Most water industry scientists echo Coss' confidence in recycled water, but they are careful not to oversell their conclusions, given the unsettled nature of the research.
Part of the difficulty is that detection methods are outpacing scientists' efforts to determine the implications of what they are finding. Current tests commonly show results down to 1 part per trillion, which is comparable to one square inch for every 250 square miles.
Some of the biggest concerns about emerging contaminants center on how they affect aquatic life.
For example, fish caught near ocean sewage outfalls in Southern California were found to have abnormal hormone levels, and some had both male and female sexual tissue, according to a recent analysis by the Southern California Coastal Water Research Project.
The office, which does field research for public sewer agencies, is expanding its study to include fish caught off San Diego County's coast.
"We see some potential effects off Los Angeles, so the next question to answer is, `Is it just here or is it more widespread?' " said Ken Schiff, deputy director for the research agency.
Little research
There are some 80,000 chemicals commercially available in the United States, most of which lack independent research about their environmental effects.
Based on the law of averages, "you could speculate that some (emerging contaminants) could end up being regulated, but ... we can't make that conclusion until we have the science to back it up," said Luisa Valiela at the EPA's San Francisco office.

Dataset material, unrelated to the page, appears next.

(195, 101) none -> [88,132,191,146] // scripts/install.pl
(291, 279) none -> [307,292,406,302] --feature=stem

California, which often has stricter standards than the federal government, requires monitoring for several emerging contaminants in recycled water that is used to replenish aquifers in Los Angeles and Orange counties. Otherwise, the Department of Health Services does not track or require reporting of any of these compounds in water supplies, an agency spokeswoman said.
Nonetheless, wastewater agencies are starting to take precautions against waterborne drugs. One main goal is to persuade people to stop flushing medications down the toilet. Doing so has been standard advice for years as a way to keep outdated or unneeded pills away from children.

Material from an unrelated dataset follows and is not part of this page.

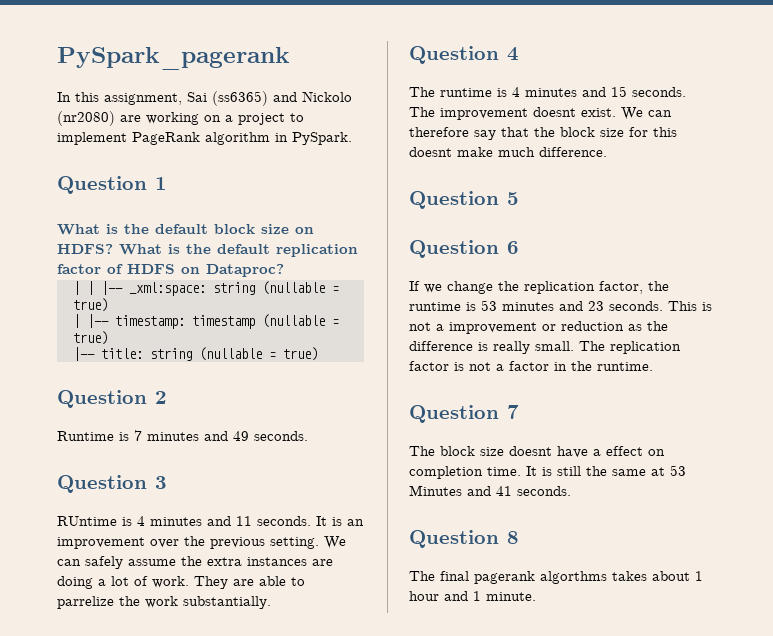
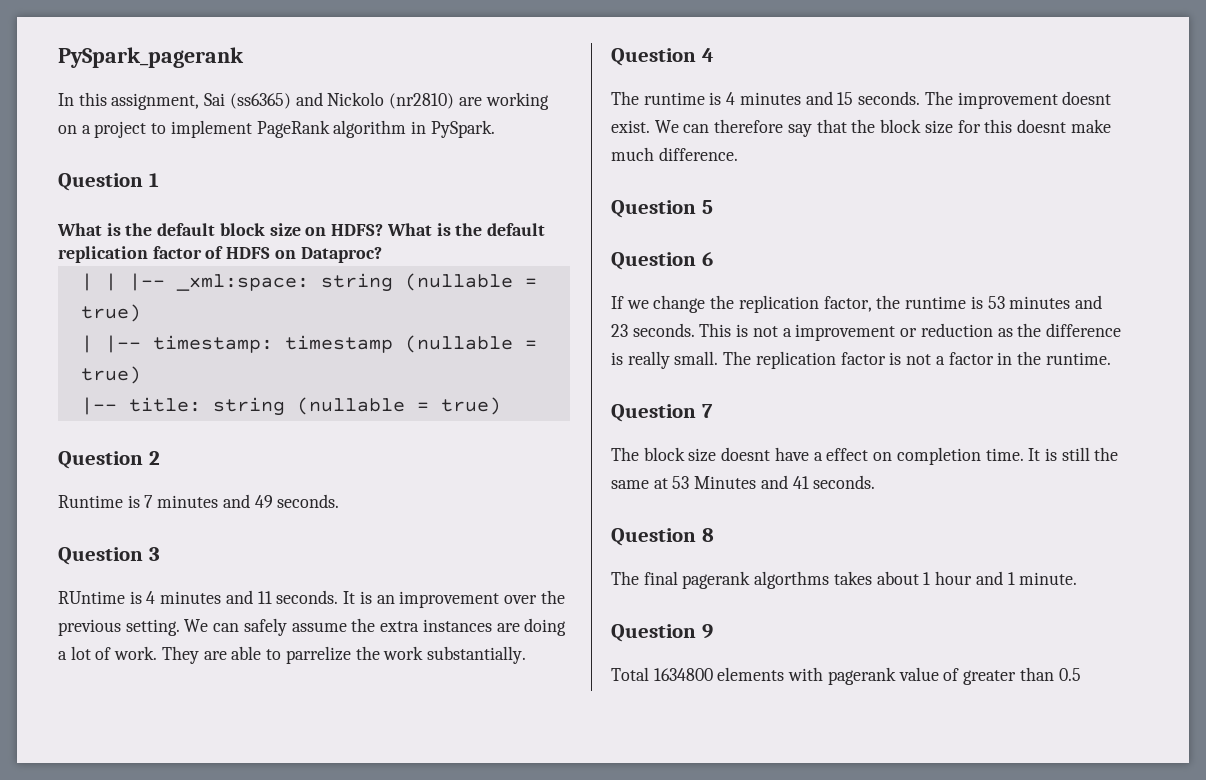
[57,111,115,126] (nr2080) -> [389,93,455,109] (nr2810)
(536, 596) none -> [611,624,713,642] [611,667,1081,685] // Question 9 // Total 1634800 elements with pagerank value of greater than 0.5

"There is just this sense that when you flush your toilet, everything disappears. People haven't really thought about where those waste pharmaceuticals go," said Ann Heil, supervising engineer for the Sanitation Districts of Los Angeles County.
San Diego's Metropolitan Wastewater Department already works with local hospitals to keep drugs out of the drain and it is considering a flushing-prevention program for the public. However, previous efforts by agencies in the region to collect unused medicines have generated little public interest.
California also lacks a coordinated program for the disposal of drugs from residences, said Herold, of the pharmacy board.
"We don't have an answer right now," she said.
Emerging contaminants will remain a concern even if drug flushing wanes, said Alan Langworthy, deputy director of San Diego Metropolitan Wastewater. That's because the use of chemicals continues to grow and seemingly countless medications enter the water through excretion.
"The way I look at it, we're at the tip of the iceberg on this issue," Langworthy said.